### TASK OBJECTIVE
Output the data below only from the line containing "(655, 188) none" up to and including the line containing "(1002, 402) none", exact and with the pictures left out.

### DATA
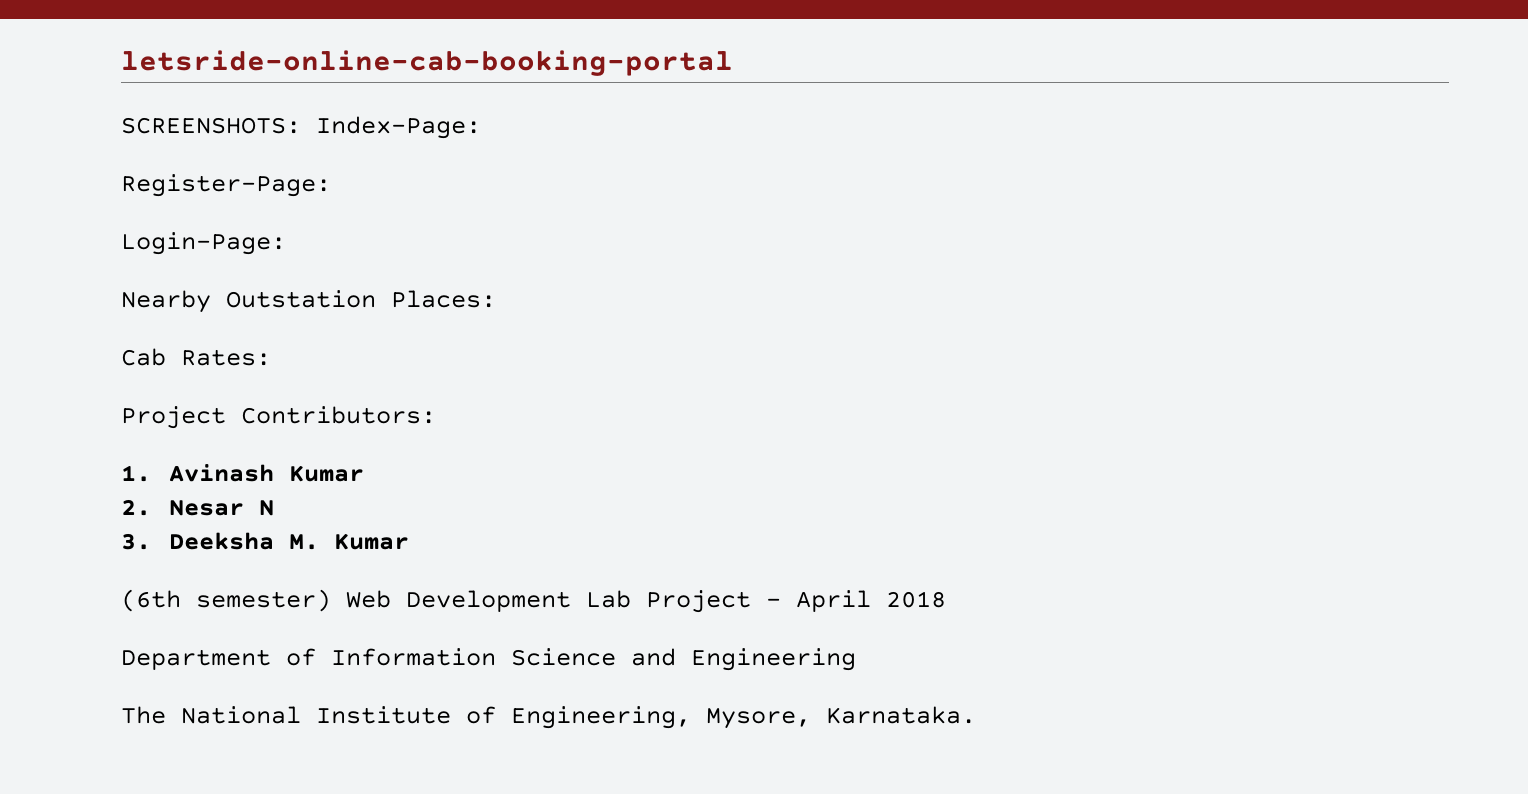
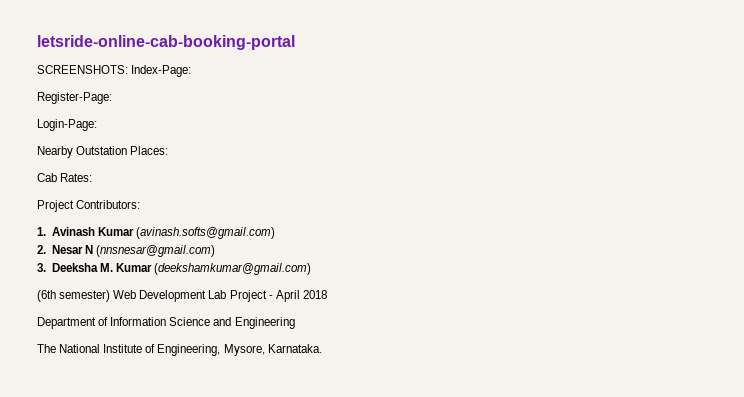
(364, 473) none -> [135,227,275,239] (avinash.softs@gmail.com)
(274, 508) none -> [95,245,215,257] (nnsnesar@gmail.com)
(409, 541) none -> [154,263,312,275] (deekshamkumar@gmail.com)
--
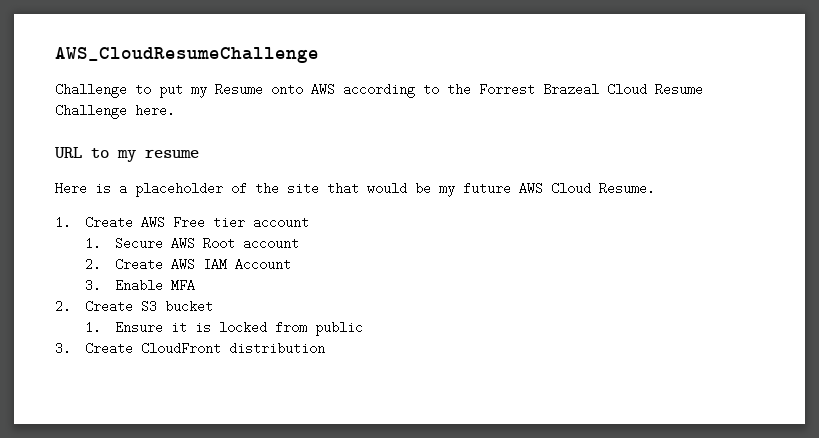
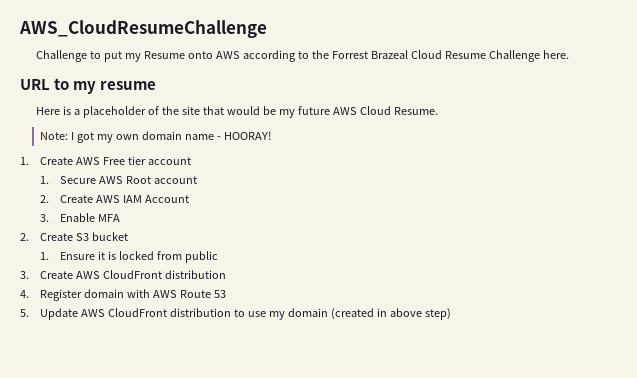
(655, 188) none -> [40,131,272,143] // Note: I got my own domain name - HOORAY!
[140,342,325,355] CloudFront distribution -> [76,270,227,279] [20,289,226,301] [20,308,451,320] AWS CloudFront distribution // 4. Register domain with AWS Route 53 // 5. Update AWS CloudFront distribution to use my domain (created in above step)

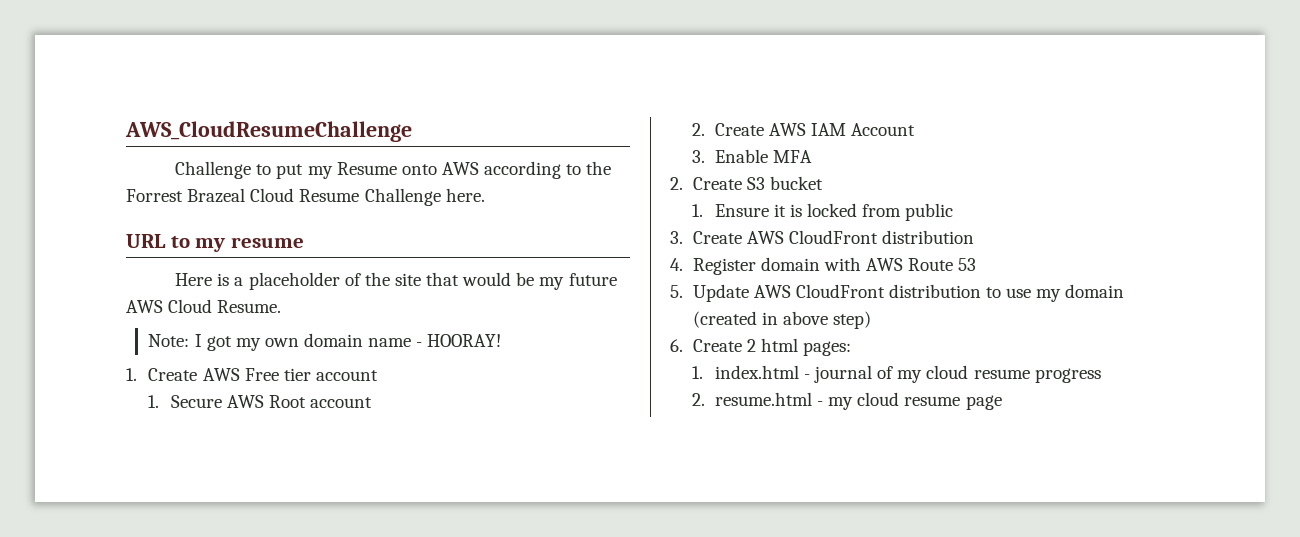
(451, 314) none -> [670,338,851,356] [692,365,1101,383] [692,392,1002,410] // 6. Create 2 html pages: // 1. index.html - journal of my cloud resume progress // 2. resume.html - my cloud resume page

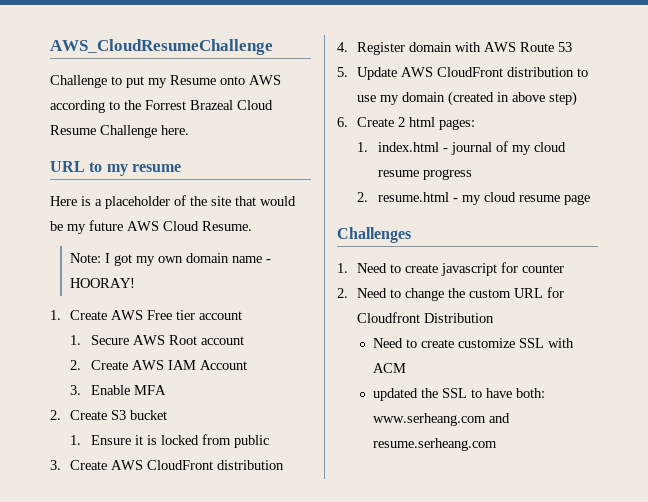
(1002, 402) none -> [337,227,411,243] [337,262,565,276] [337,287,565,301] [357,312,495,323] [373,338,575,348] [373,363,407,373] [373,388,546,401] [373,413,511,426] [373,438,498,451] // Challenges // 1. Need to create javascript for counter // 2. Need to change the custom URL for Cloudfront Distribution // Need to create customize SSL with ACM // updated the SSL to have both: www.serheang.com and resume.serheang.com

### RESPONSE
(655, 188) none -> [40,131,272,143] // Note: I got my own domain name - HOORAY!
[140,342,325,355] CloudFront distribution -> [76,270,227,279] [20,289,226,301] [20,308,451,320] AWS CloudFront distribution // 4. Register domain with AWS Route 53 // 5. Update AWS CloudFront distribution to use my domain (created in above step)

(451, 314) none -> [670,338,851,356] [692,365,1101,383] [692,392,1002,410] // 6. Create 2 html pages: // 1. index.html - journal of my cloud resume progress // 2. resume.html - my cloud resume page

(1002, 402) none -> [337,227,411,243] [337,262,565,276] [337,287,565,301] [357,312,495,323] [373,338,575,348] [373,363,407,373] [373,388,546,401] [373,413,511,426] [373,438,498,451] // Challenges // 1. Need to create javascript for counter // 2. Need to change the custom URL for Cloudfront Distribution // Need to create customize SSL with ACM // updated the SSL to have both: www.serheang.com and resume.serheang.com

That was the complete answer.